Once the action is configured, the pattern is:

  1. User message → ChatGPT calls POST /api/chatgpt/quote with { message, sessionId }
  2. Backend extracts fields, submits to PolicyCenter, and returns { sessionId, message, state, needsMoreInfo, collectedData, quote }
  3. ChatGPT displays the message to the user and stores the sessionId for subsequent calls
  4. If needsMoreInfo is true, ChatGPT asks the user for the missing fields naturally
  5. When state reaches QUOTE_COMPLETED, the response includes a structured quote object with premium, coverage details, and a breakdown

The backend implements the PC-driven validation strategy described in Section III: it submits to PolicyCenter immediately and surfaces exactly which fields are required, rather than front-loading the user with a long questionnaire. ChatGPT never sees a raw PolicyCenter error, the backend's orchestration layer transforms every validation response into a natural follow-up question.

What the GPT Receives When a Quote Completes

When PolicyCenter successfully rates the submission, the response includes a quote object with:

  • quoteId: the PolicyCenter submission identifier
  • premium: annual premium amount
  • coverage: Coverage A dwelling limit
  • deductible: selected deductible
  • breakdown: per-coverage premium contributions
  • coverageDetails: full list of active coverages and their terms

B. How to Integrate the MCP Server with ChatGPT Apps

ChatGPT now supports native MCP connections through its Apps panel, allowing users to connect any remote MCP server directly to a ChatGPT conversation without building a plugin or writing an OpenAPI spec. In contrast to the ChatGPT Action, which uses a single conversational endpoint for backend exposure, connecting via ChatGPT Apps grants ChatGPT access to discrete backend tools. These tools: request_quote, get_quote_status, and get_available_fields, are automatically discovered and independently invoked by ChatGPT as needed, based on the flow of the conversation.

Step 1: Connect the MCP Server in ChatGPT Apps
In ChatGPT, open Settings → Connected Apps → Add MCP Server and enter the backend's Streamable HTTP endpoint: https://[your-host]/mcp

ChatGPT will connect to the server (insurance-quote-mcp, version 1.0.0) and automatically discover the three registered tools.

Step 2: Understand the Available Tools
The MCP server registers three tools:

  • request_quote: Accepts a message containing all property details the user has provided, plus an optional sessionId to continue an existing conversation. This tool should be called as soon as the user provides basic information (name, address, coverage amount). The system submits to PolicyCenter immediately and iterates based on what comes back.
  • get_quote_status: A read-only tool that returns the current session state and all fields collected so far.
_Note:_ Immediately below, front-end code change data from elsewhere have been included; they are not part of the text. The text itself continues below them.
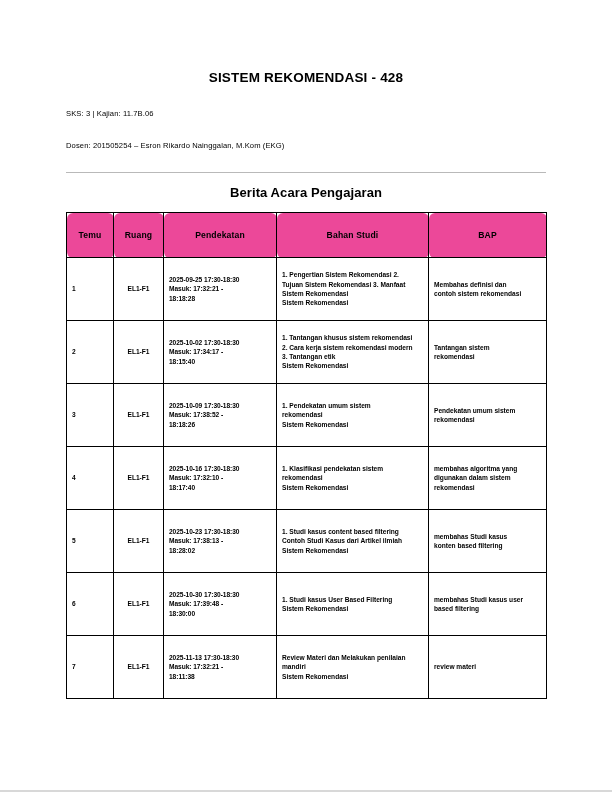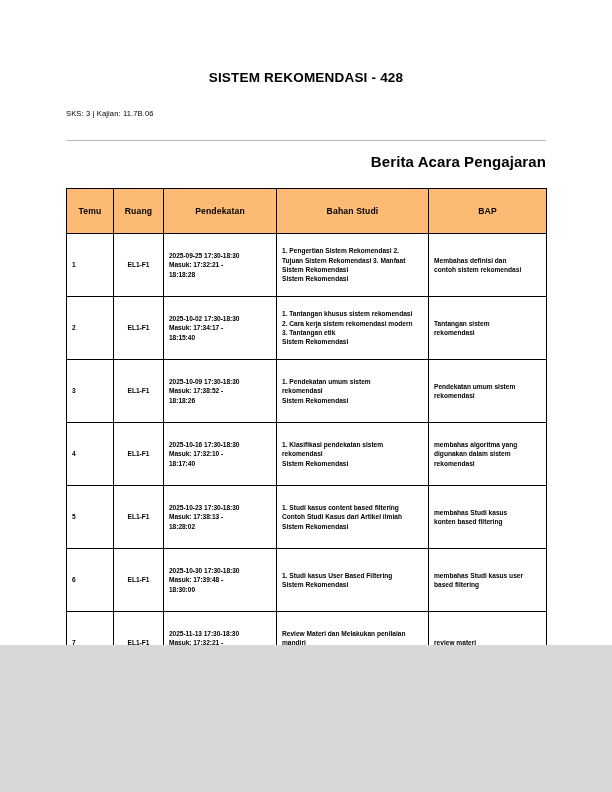"SISTEM REKOMENDASI - 428" .page { height: 645px -> 790px }
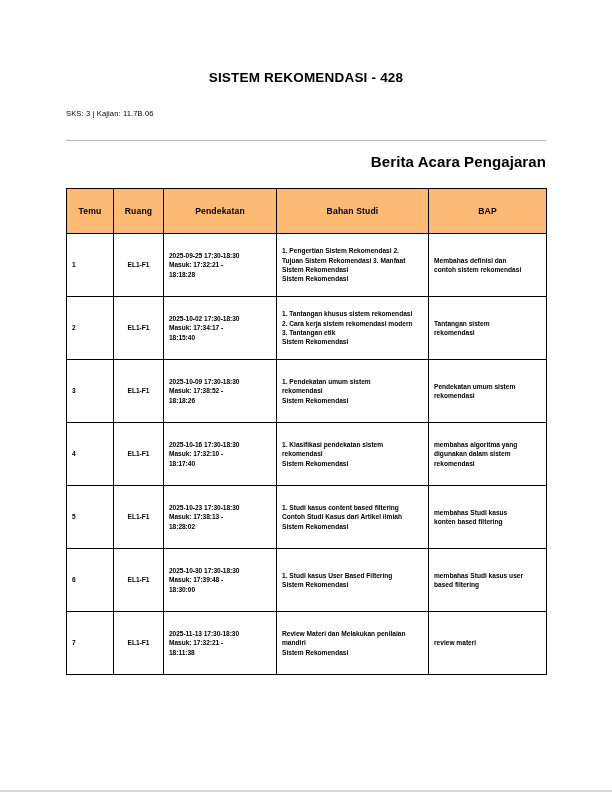"Dosen: 201505254 – Esron Rikardo" div.meta-line { html: none -> <div> <span>Dosen:</span> <span>201505254 – Esron Rikardo Nainggalan, M.Kom (EKG)</span> </div> }
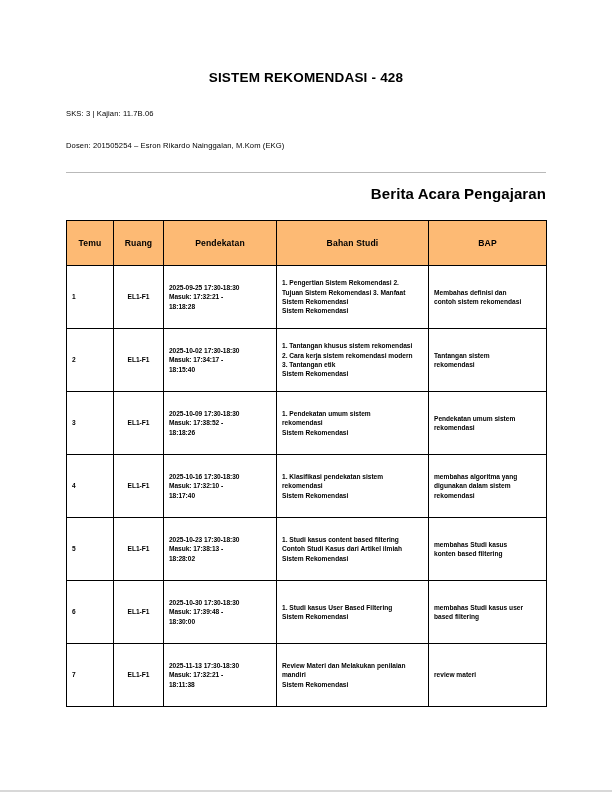"Berita Acara Pengajaran" .section-title { font-size: 15px -> 13px; margin-bottom: 18px -> 12px; text-align: right -> center }
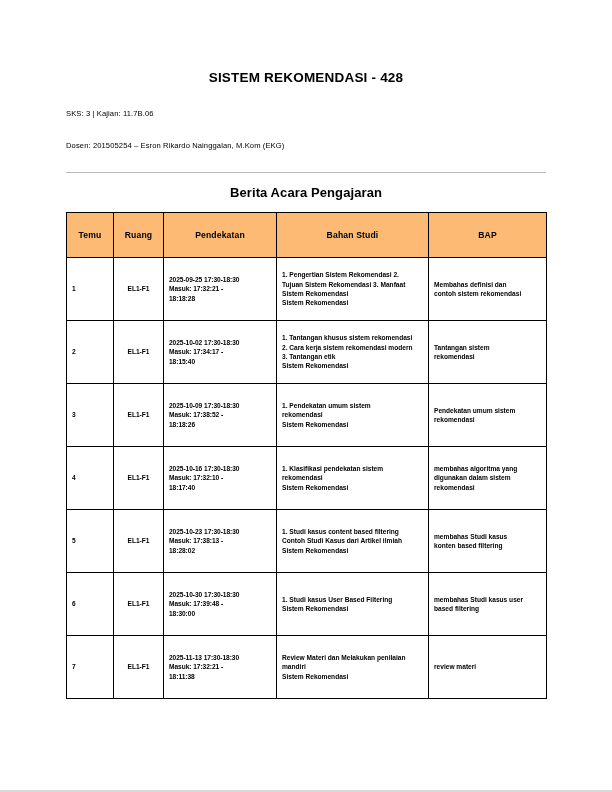"Temu" table.bap thead th { background: #fdba74 -> #ec4899; border-radius: none -> 6px }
Use this only when the user explicitly asks what the system has recorded.
  • get_available_fields: Returns the full field schema for the homeowners product: field names, types, required status, and valid options for enumerated fields (construction types, roof types, foundation types, and others). Useful when the user provides a value you need to map to a specific code.

Step 3: Manage Sessions Across Tool Calls
Every response from request_quote includes a sessionId. ChatGPT must pass this sessionId on every subsequent call. Since every backend submission is a new call, the message for each call must encompass all property details gathered up to that point, rather than just the latest information entered.

A typical conversation looks like:

  1. User provides name, address, and coverage amount → ChatGPT calls request_quote
  2. Backend returns sessionId, a natural response, and any fields PolicyCenter identified as missing
  3. User answers the follow-up → ChatGPT calls request_quote again with all previous details plus the new answer, passing the sessionId
  4. This submit-learn-ask-resubmit loop continues until PolicyCenter rates the submission
  5. On success, state is QUOTE_COMPLETED, and the quote object contains the full results

Step 4: Verify the Connection
Once configured, ask your MCP client: "I need a homeowners insurance quote." The client should invoke request_quote automatically. If you want to confirm which fields are available before starting, call get_available_fields to return the fields discovered in the connected PolicyCenter environment.